**Activity:** Please count the lines below that hold the word "none" and give the count without any other text.

**Extracted entries:**
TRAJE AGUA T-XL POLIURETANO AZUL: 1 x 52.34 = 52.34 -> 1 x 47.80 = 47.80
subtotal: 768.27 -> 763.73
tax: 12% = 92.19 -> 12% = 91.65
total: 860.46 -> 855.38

---

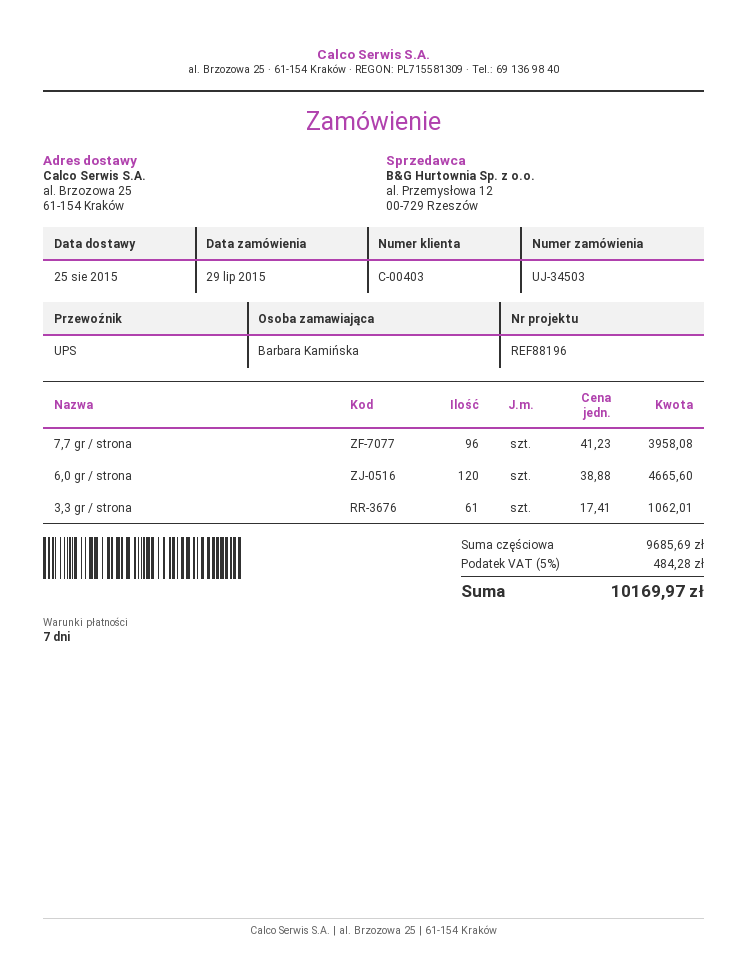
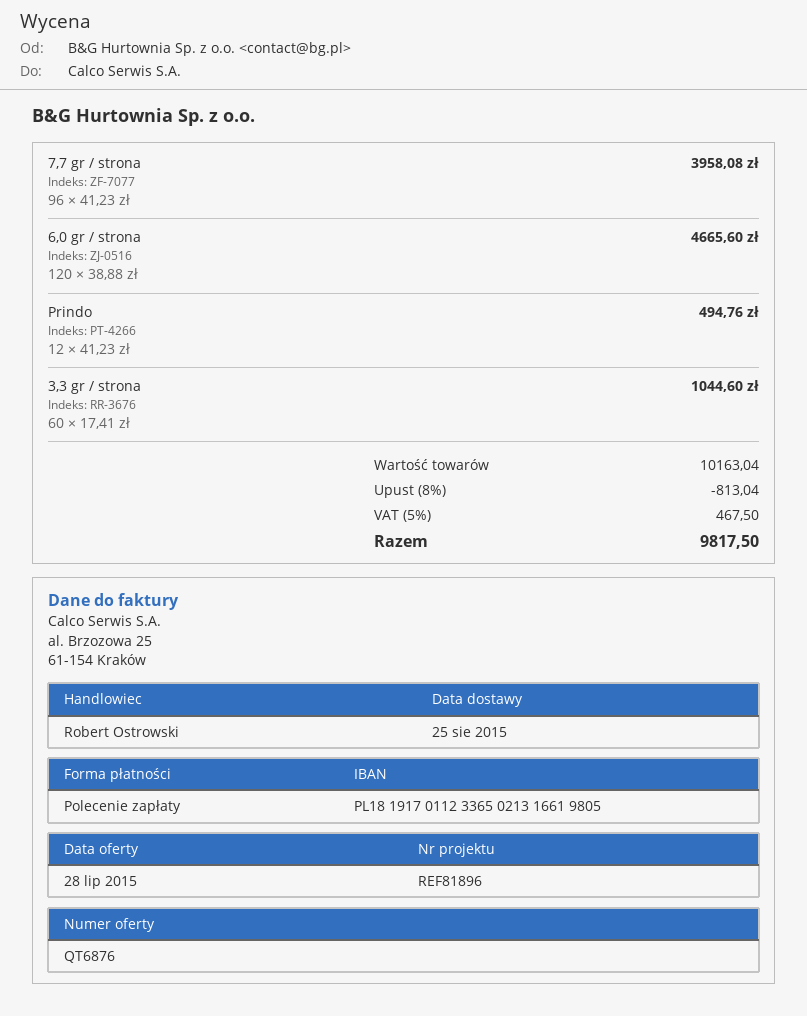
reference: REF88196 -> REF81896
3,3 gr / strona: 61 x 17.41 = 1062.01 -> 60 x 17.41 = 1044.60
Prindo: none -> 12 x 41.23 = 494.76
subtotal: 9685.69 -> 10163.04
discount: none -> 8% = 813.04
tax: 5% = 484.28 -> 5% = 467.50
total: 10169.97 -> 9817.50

==

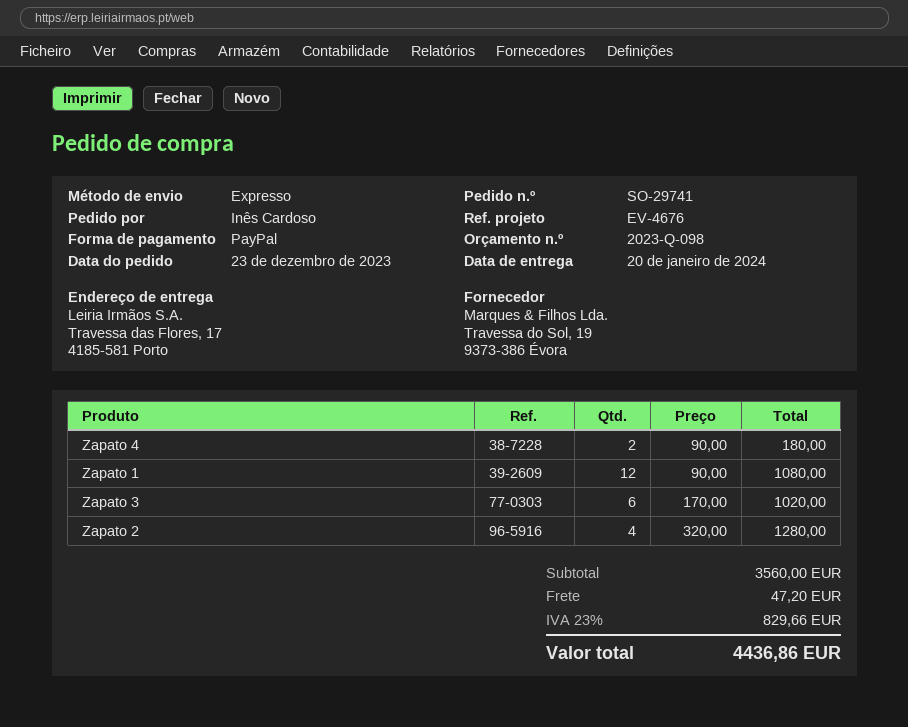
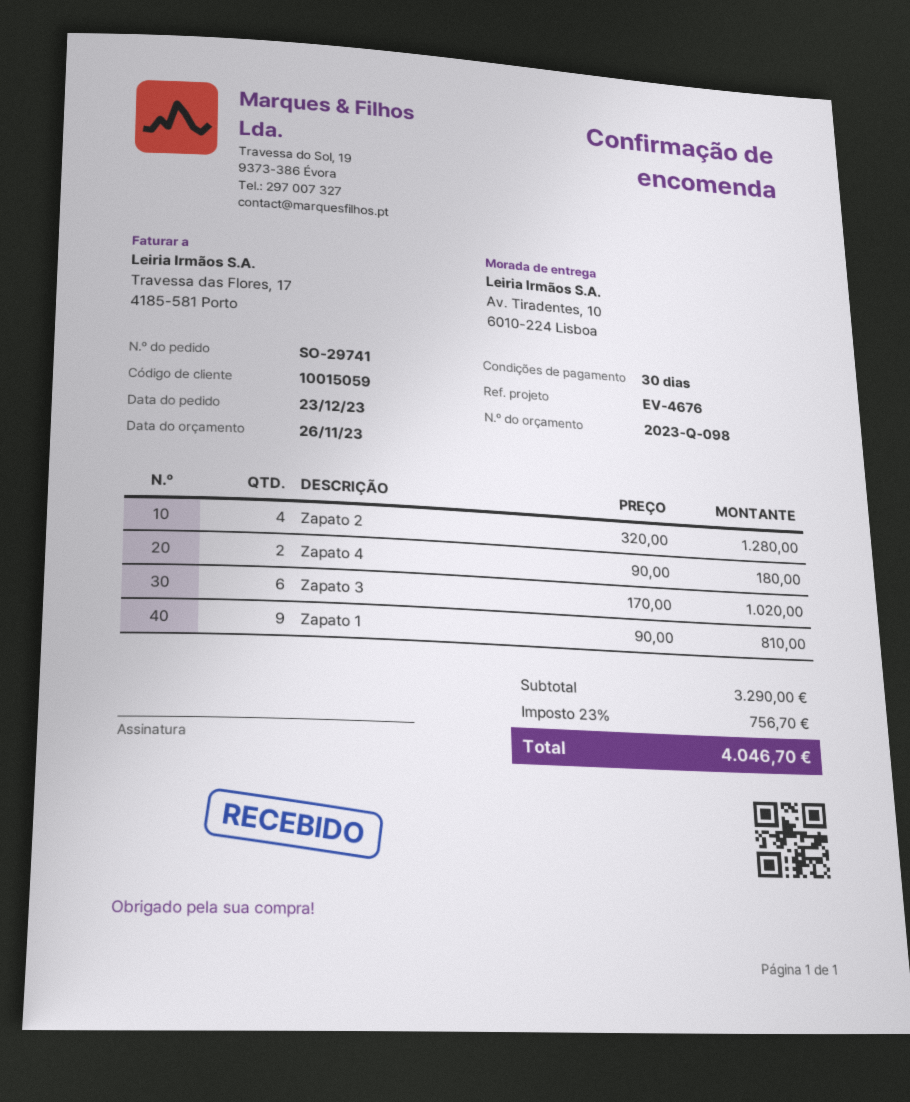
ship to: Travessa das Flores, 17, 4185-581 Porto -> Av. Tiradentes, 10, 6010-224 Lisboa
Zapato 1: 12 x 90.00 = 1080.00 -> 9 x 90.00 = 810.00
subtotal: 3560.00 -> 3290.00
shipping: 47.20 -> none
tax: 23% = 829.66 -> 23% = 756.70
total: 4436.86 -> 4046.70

**Response area:** 3